Clears throat: off-color and inappropriate.
A group of us were talking about churches. Whether or not we went and did we like it? Where did we go? What started out as a philosophical discussion on religious upbringing with children took a turn to the colorful side with one bartender’s tale.
This is her story about going to church with their new neighbors and how that all ended–abruptly.

She was telling us that her parents liked to party and weren’t big fans of getting up on Sundays but also felt it was important for their kids to go to church. So what a stroke of luck when they moved into a new neighborhood and some friendly neighbors noticed that they weren’t attending church, offering to take the kids with them and to Sunday school afterward.
Great!
Winner-winner. Kids get church and parents get sleep and a partially free Sunday.
Fast forward a few weeks or months (that part I can’t remember) when this woman and her brother were playing “church” in their room. They would raise their hands and praise the Lord while taking turns shouting “be healed,” slapping each other upon the forehead.

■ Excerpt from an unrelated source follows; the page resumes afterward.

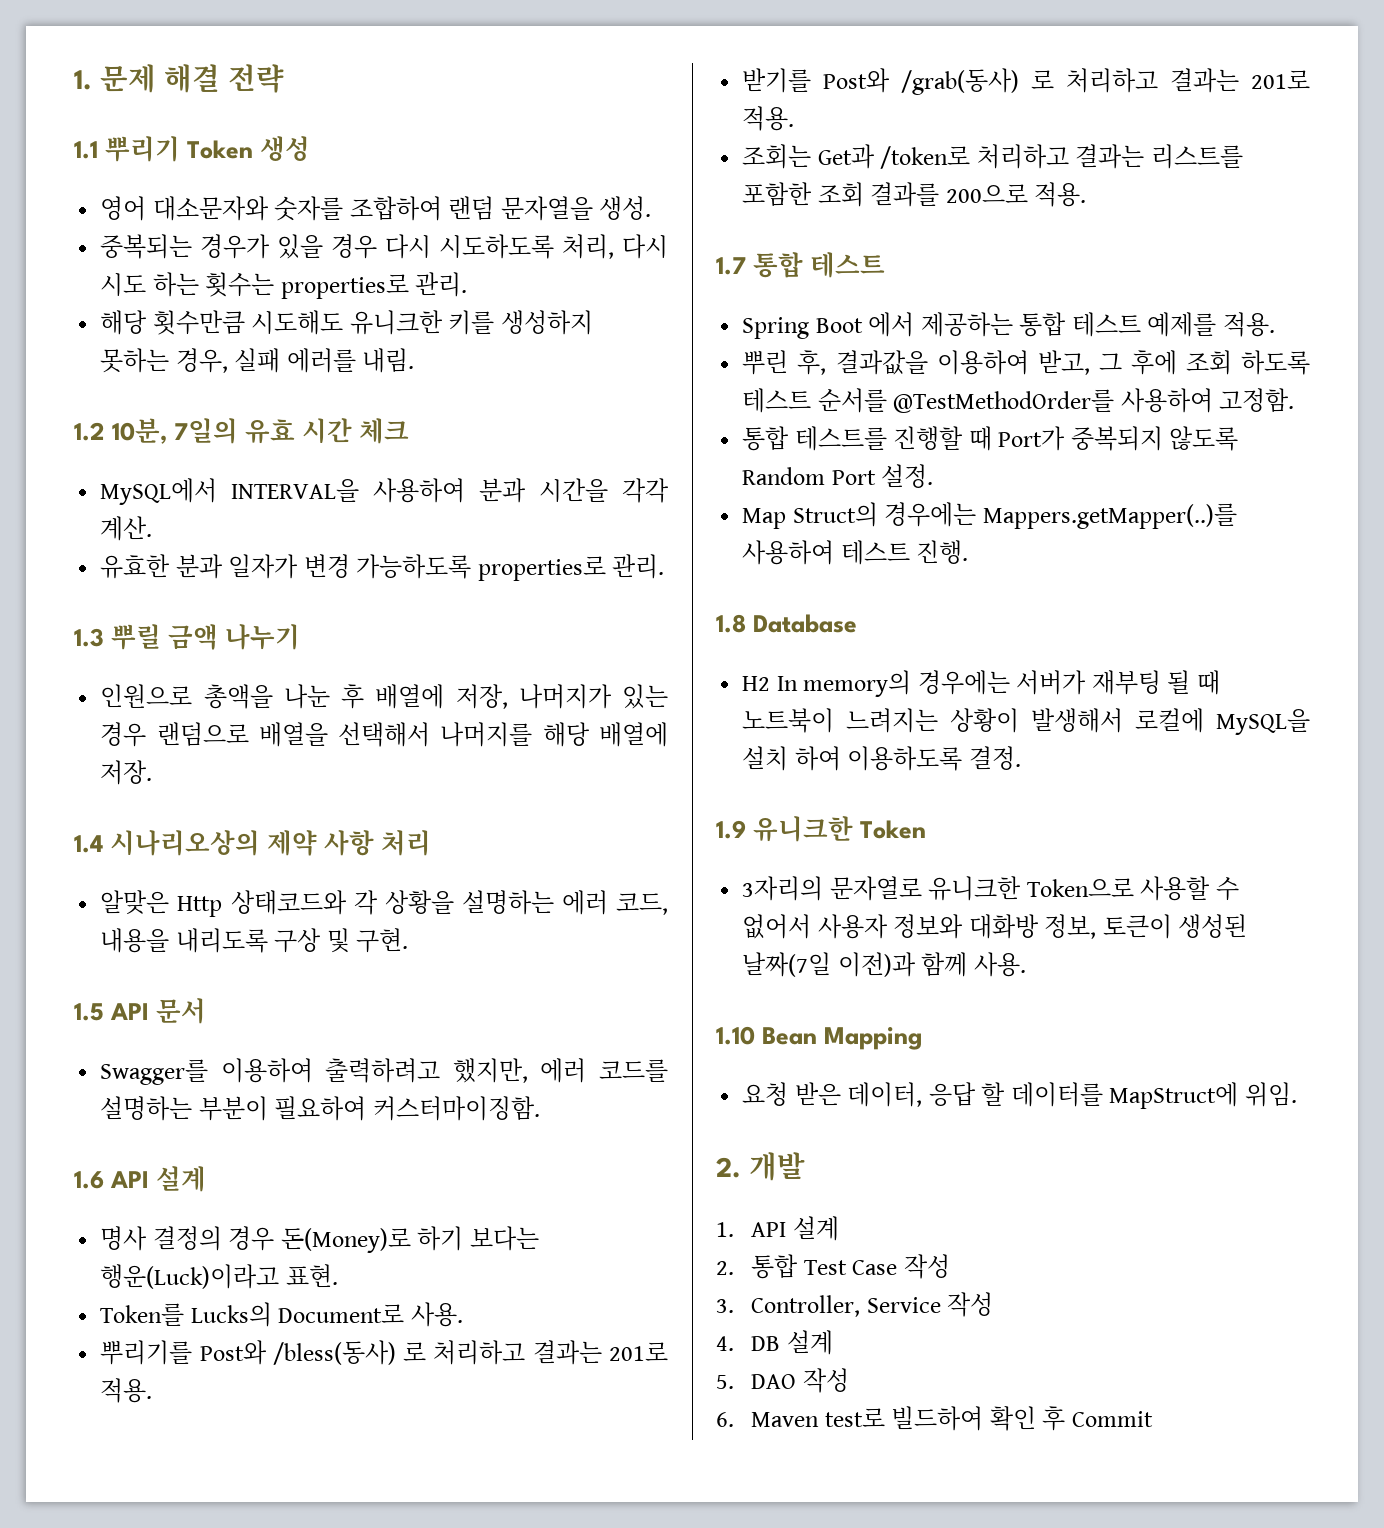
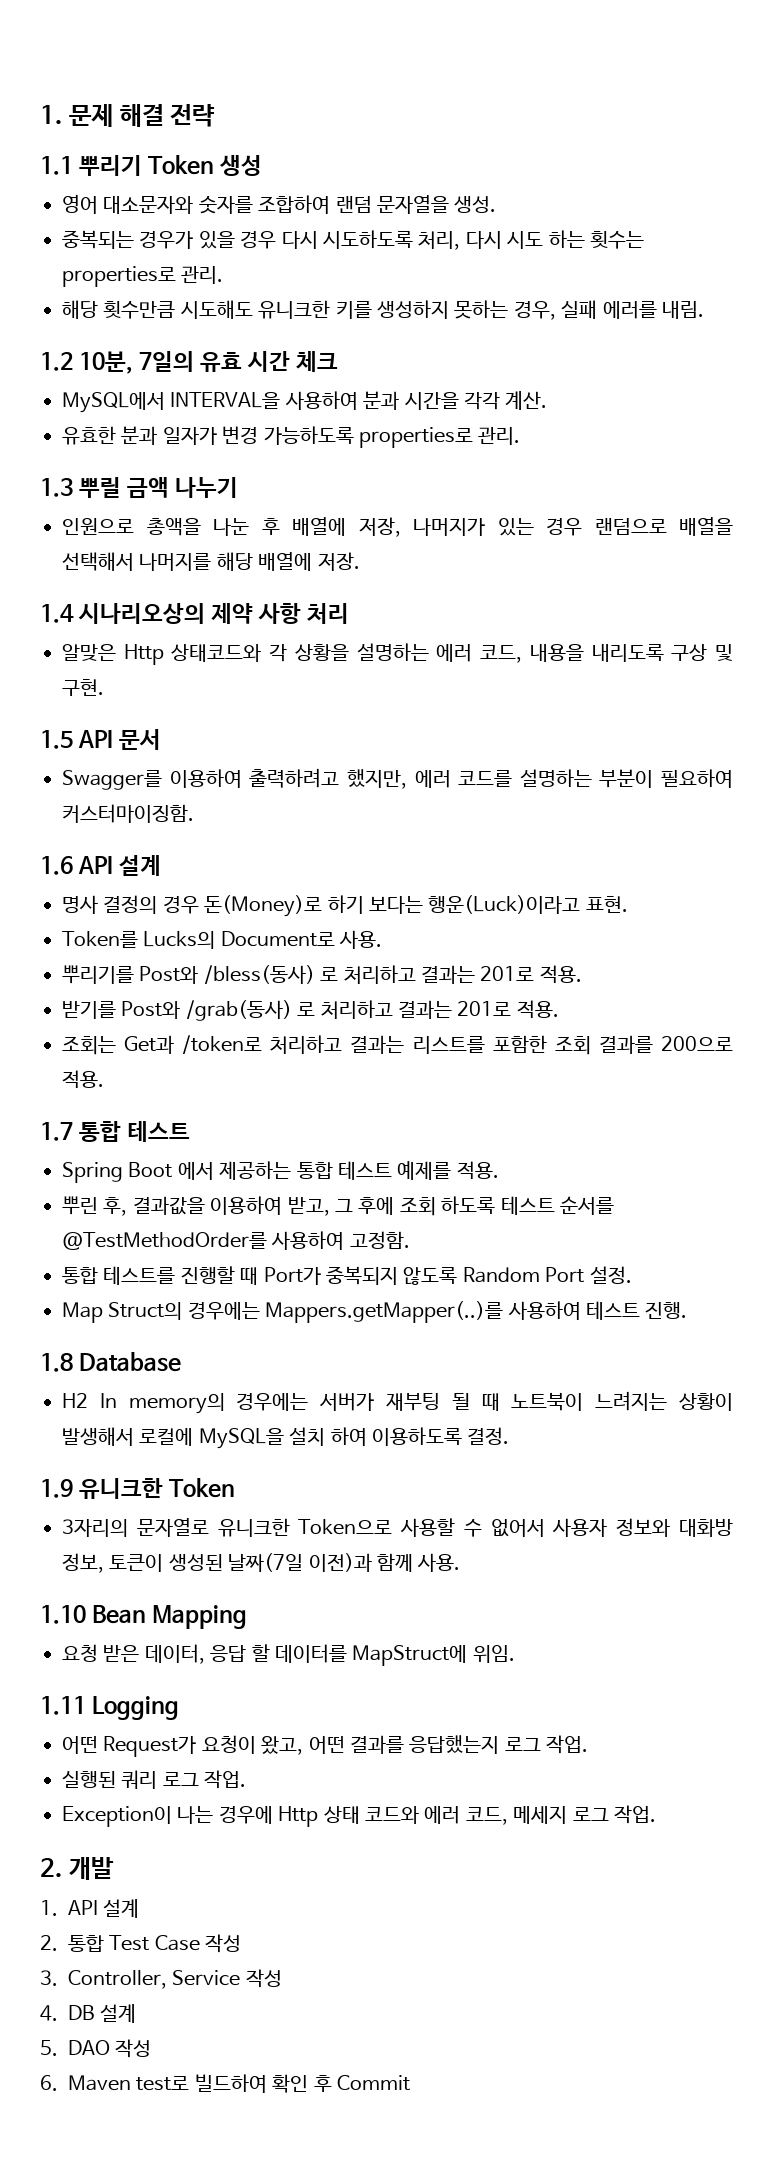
(1297, 1094) none -> [40,1696,180,1720] [62,1735,589,1757] [62,1770,247,1789] [62,1805,656,1827] // 1.11 Logging // 어떤 Request가 요청이 왔고, 어떤 결과를 응답했는지 로그 작업. // 실행된 쿼리 로그 작업. // Exception이 나는 경우에 Http 상태 코드와 에러 코드, 메세지 로그 작업.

They’d roll around on the ground, causing a general ruckus. Between the physical drama of falling from the bunk beds and ecstatic shouting, their mom decided to check in on them.
The woman told us, “Mom peeked through the door and caught us play acting ‘church.’ She burst into the room shouting, ‘No more church!’ She didn’t know these neighbors were holy rollers. So that was the end of us going to church.”
Me, naive and gullible eighteen-year old at the time, asked what’s wrong with that church? She must’ve said “holy rollers” a handful of times during her story and I took it as the name of the church.
Yes, I thought it was odd, but again, naive.
I can’t remember the elaborate beginning of this story where we heard descriptions of the neighbors, her parents, the church…
But, yeah.
Holy roller–I hadn’t heard that term before. I’d read and watched film depictions of what she was describing, but I just didn’t make the connection at the time. I was so entranced by this story, especially by the part of being pawned off on neighbors they barely knew.
She was also a good story teller with a husky voice honed by alcohol and cigarettes. Her story was probably one of the sparks for my later smattering of classes and research in college and grad school on sectarians–however, that’s for another time.
I was fascinated by her story as it wasn’t my reality. I grew up with middle-class Norwegians and Scandinavians. When I went to church with friends, that wasn’t my reality. It was quiet, for starters, and it was clear who “belonged” and who didn’t. It wasn’t the free-for-all that she described. Growing up in that little section of town, it felt like there really was only the generic “protestant.” That’s it.
It was homogenous. It took college to really broaden my experiences. I haven’t looked back.
But, holy rollers. Boy, does that term give me a chuckle.